Meet Phoebe Katz, a twelve-year-old foster kid from New York City who’s been bounced around the system her entire life. Things happen around Phoebe, but it’s not like they’re her fault! But when a statue of Athena comes to life, Phoebe gets the stunning news: she’s the daughter of Zeus and was sent away from ancient Greece as a baby to stop a terrible prophecy that predicted she would one day destroy Olympus.
Athena warns Phoebe to stay in hiding, but when the vengeful god Ares kidnaps her beloved social worker, Phoebe has no choice–she has to travel back to Ancient Greece and rescue him. There, she and her friends Angie and Damian discover a new prophecy, one that may fix everything. The catch: Phoebe has to collect talismans from six Greek monsters, including the fan from a nine-headed hydra, a talon from the Nemean lion, and a feather from the Sphinx.

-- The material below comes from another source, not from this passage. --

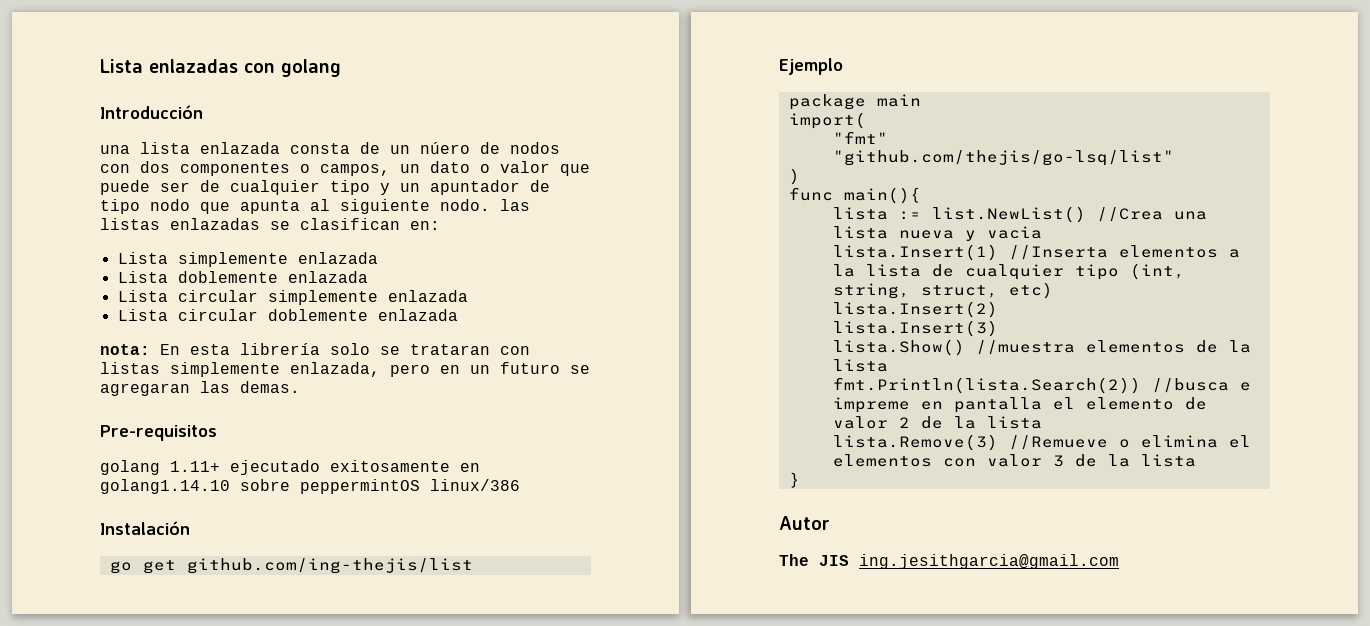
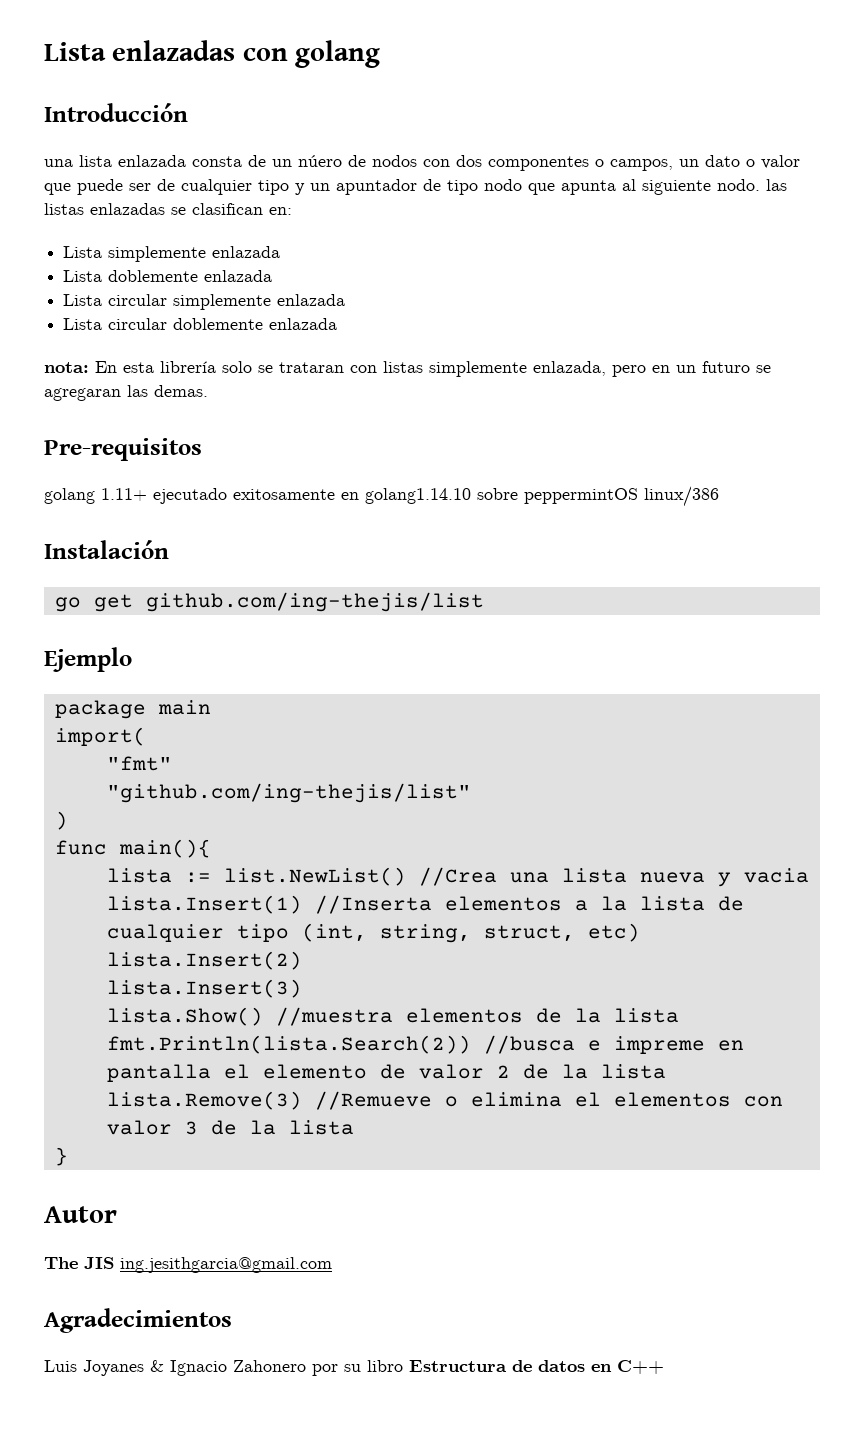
- "github.com/thejis/go-lsq/list"
+ "github.com/ing-thejis/list"
+ Agradecimientos
+ Luis Joyanes & Ignacio Zahonero por su libro Estructura de datos en C++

No problem for a girl with the power to call up lightning bolts and change the weather–but can Phoebe collect them all and stop the prophecy before she destroys Olympus?
What I thought
Thank you to BookSparks and Alane Adams for the free finished copy of this book in exchange for an honest review!
When in times of stress, sometimes you just need a good, old-fashioned adventure story, and The Eye of Zeus definitely fits the bill!
Alane Adams’ writing skill shines through this story, as she takes readers to ancient Greece alongside Phoebe and her friends, Damian and Angie. The plot moves continuously forward in a way that will draw even the most reluctant reader, and Adams uses description in a way that’s light so as not to bog down the story while still bringing the adventure vividly to life. Phoebe is a spunky and funny protagonist, and the reader will find it easy to relate to her while still being amused by the antics of Phoebe and her friends.
I haven’t read Percy Jackson, so I can’t really speak as to how these two stories compare, however I think it’s safe to say that if you have a reader itching for another book involving Greek mythology, The Eye of Zeus is a solid and accessible tale of ancient Greece. Told with tons of heart and humor, this book was a fun way to spend a weekend!